There were, however, other themes, American in a larger sense, which contained within themselves all the elements of the romantic, while they closely linked the ambitions of old Europe with the fortunes and the future of the New World. The narration of these might well appeal to that interest which the more sober annals of England in America wholly failed to rouse. There was the story of New France, which had for its background a setting of savage nature, while in the foreground was fought out the struggle between Englishmen and Frenchmen, at grips in a feud perpetuated through the centuries. There was the story of Spanish conquest in the south,—a true romance of chivalry, which had not yet been told in all its richness of detail. To choose a subject of this sort, and to develop it in a fitting way, was to write at once for the Old World and the New. The task demanded scholarship, and presented formidable difficulties. The chief sources of information were to be found in foreign lands. To secure them needed wealth. To compare and analyse and sift them demanded critical judgment of a high order. And something more was needed,—a capacity for artistic presentation. When both these gifts were found united in a single mind, historical writing in New England had passed beyond the confines of its early crudeness and had reached the stage where it claimed rank as lasting literature. Rightly viewed, the name of William Hickling Prescott is something more than a mere landmark in the field of historical composition. It signalises the beginning of a richer growth in New England letters,—the coming of a time when the barriers of a Puritan scholasticism were broken down. Prescott is not merely the continuator of Sparks. He is the precursor of Hawthorne and Parkman and Lowell. He takes high rank among American historians; but he is enrolled as well in a still more illustrious group by virtue of his literary fame.

CHAPTER II

EARLY YEARS

TO the native-born New Englander the name of Prescott has, for more than a century, possessed associations that give to it the stamp of genuine distinction.

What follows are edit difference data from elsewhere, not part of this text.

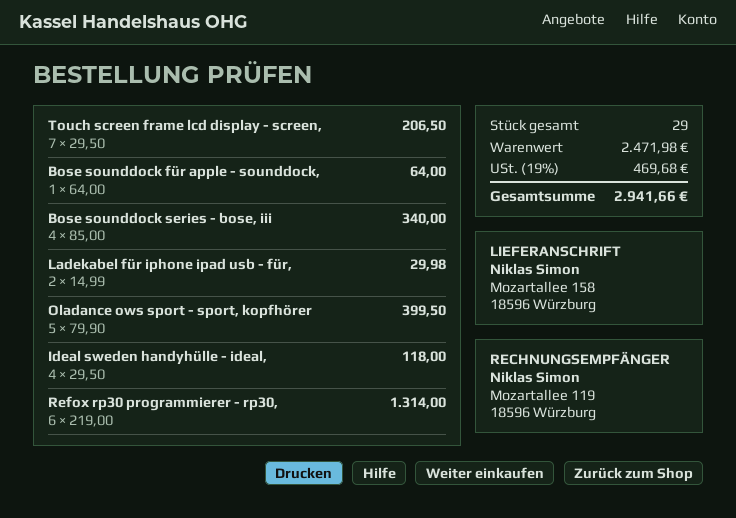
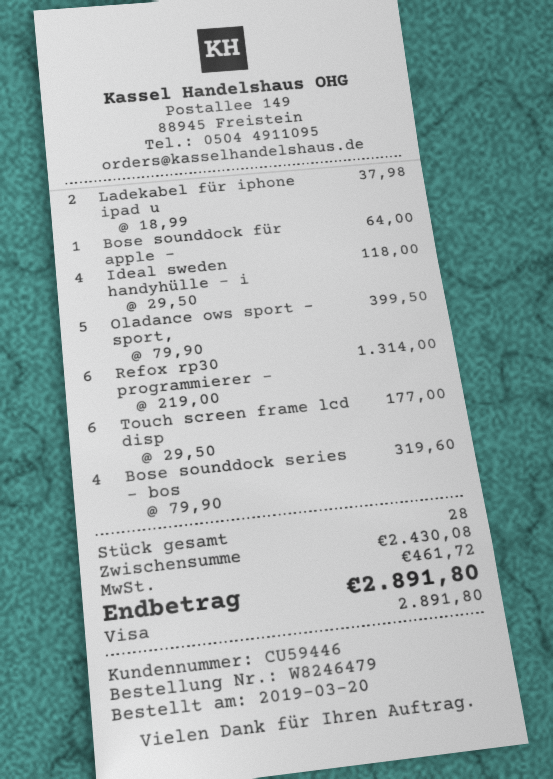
Touch screen frame lcd display - screen,: 7 x 29.50 = 206.50 -> 6 x 29.50 = 177.00
Bose sounddock series - bose, iii: 4 x 85.00 = 340.00 -> 4 x 79.90 = 319.60
Ladekabel für iphone ipad usb - für,: 2 x 14.99 = 29.98 -> 2 x 18.99 = 37.98
total quantity: 29 -> 28
subtotal: 2471.98 -> 2430.08
tax: 469.68 -> 461.72
total: 2941.66 -> 2891.80

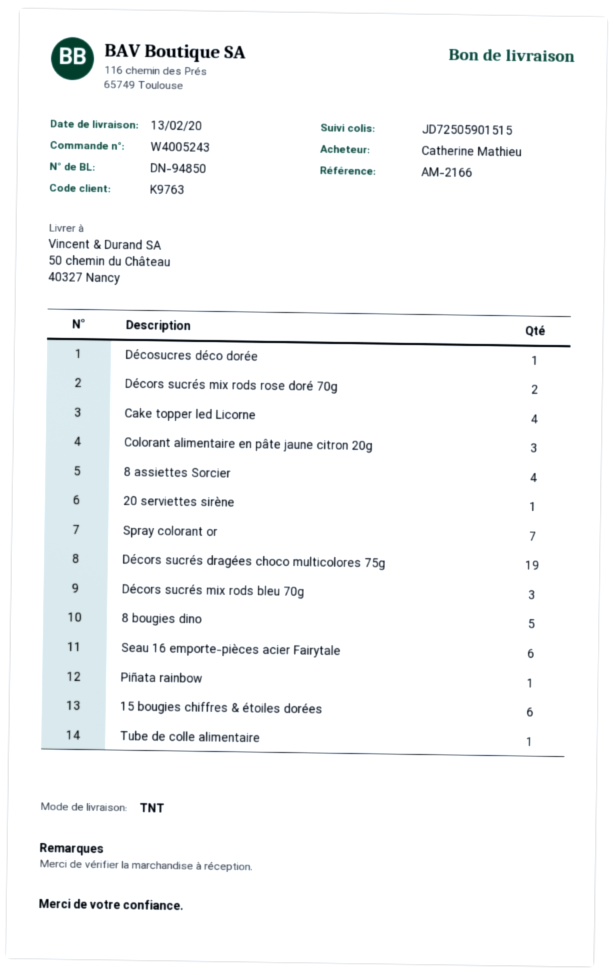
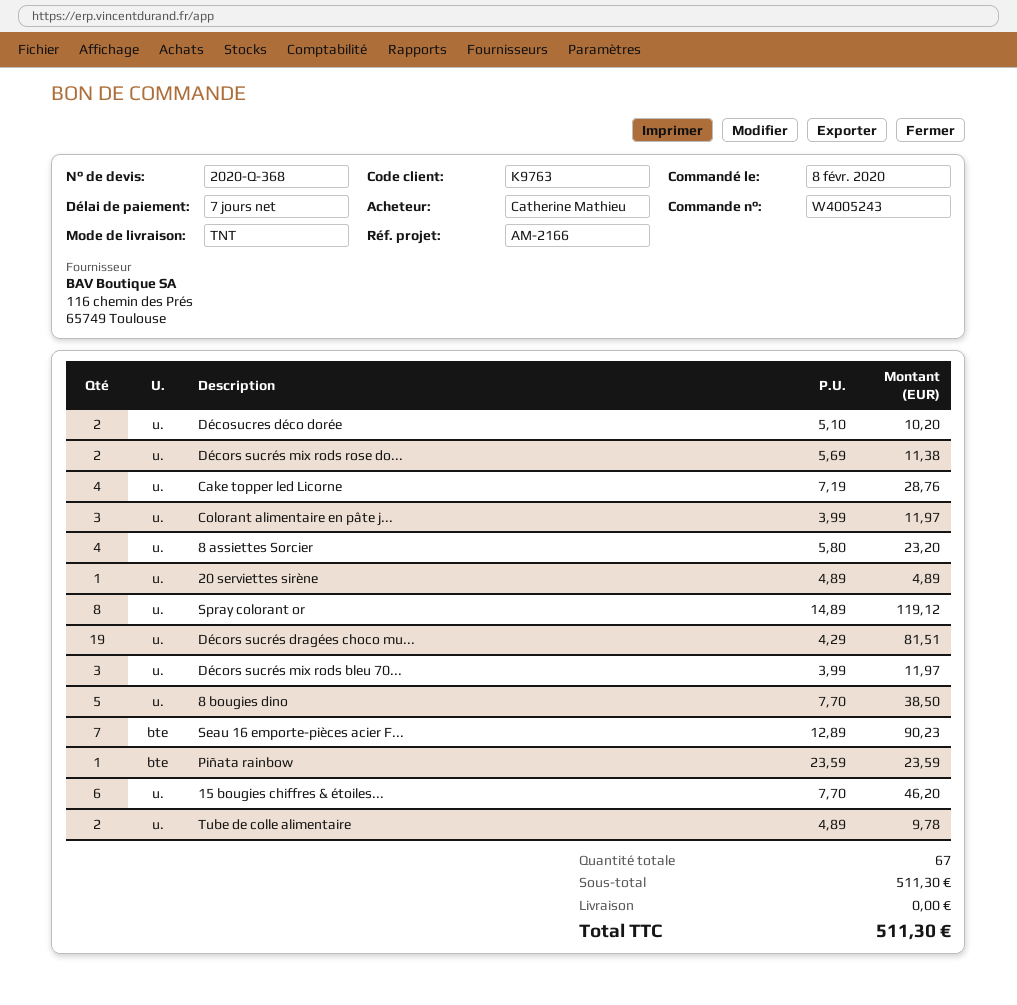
Décosucres déco dorée: 1 -> 2
Spray colorant or: 7 -> 8
Seau 16 emporte-pièces acier Fairytale: 6 -> 7
Tube de colle alimentaire: 1 -> 2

Those who have borne it have belonged of right to the true patriciate of their Commonwealth. The Prescotts were from the first a fighting race, and their men were also men of mind; and, according to the times in which they lived, they displayed one or the other characteristic in a very marked degree. The pioneer among them on American soil was John Prescott, a burly Puritan soldier who had fought under Cromwell, and who loved danger for its own sake. He came from Lancashire to Massachusetts about twenty years after the landing of the Mayflower, and at once pushed off into the unbroken wilderness to mark out a large plantation for himself in what is now the town of Lancaster. A half-verified tradition describes him as having brought with him a coat of mail and a steel helmet, glittering in which he often terrified marauding Indians who ventured near his lands. His son and grandson and his three great-grandsons all served as officers in the military forces of Massachusetts; and among the last was Colonel William Prescott, who commanded the American troops at Bunker Hill. Later, he served under the eye of Washington, who personally commended him after the battle of Long Island; and he took part in the defeat of Burgoyne at Saratoga—a success which brought the arms of France to the support of the American cause.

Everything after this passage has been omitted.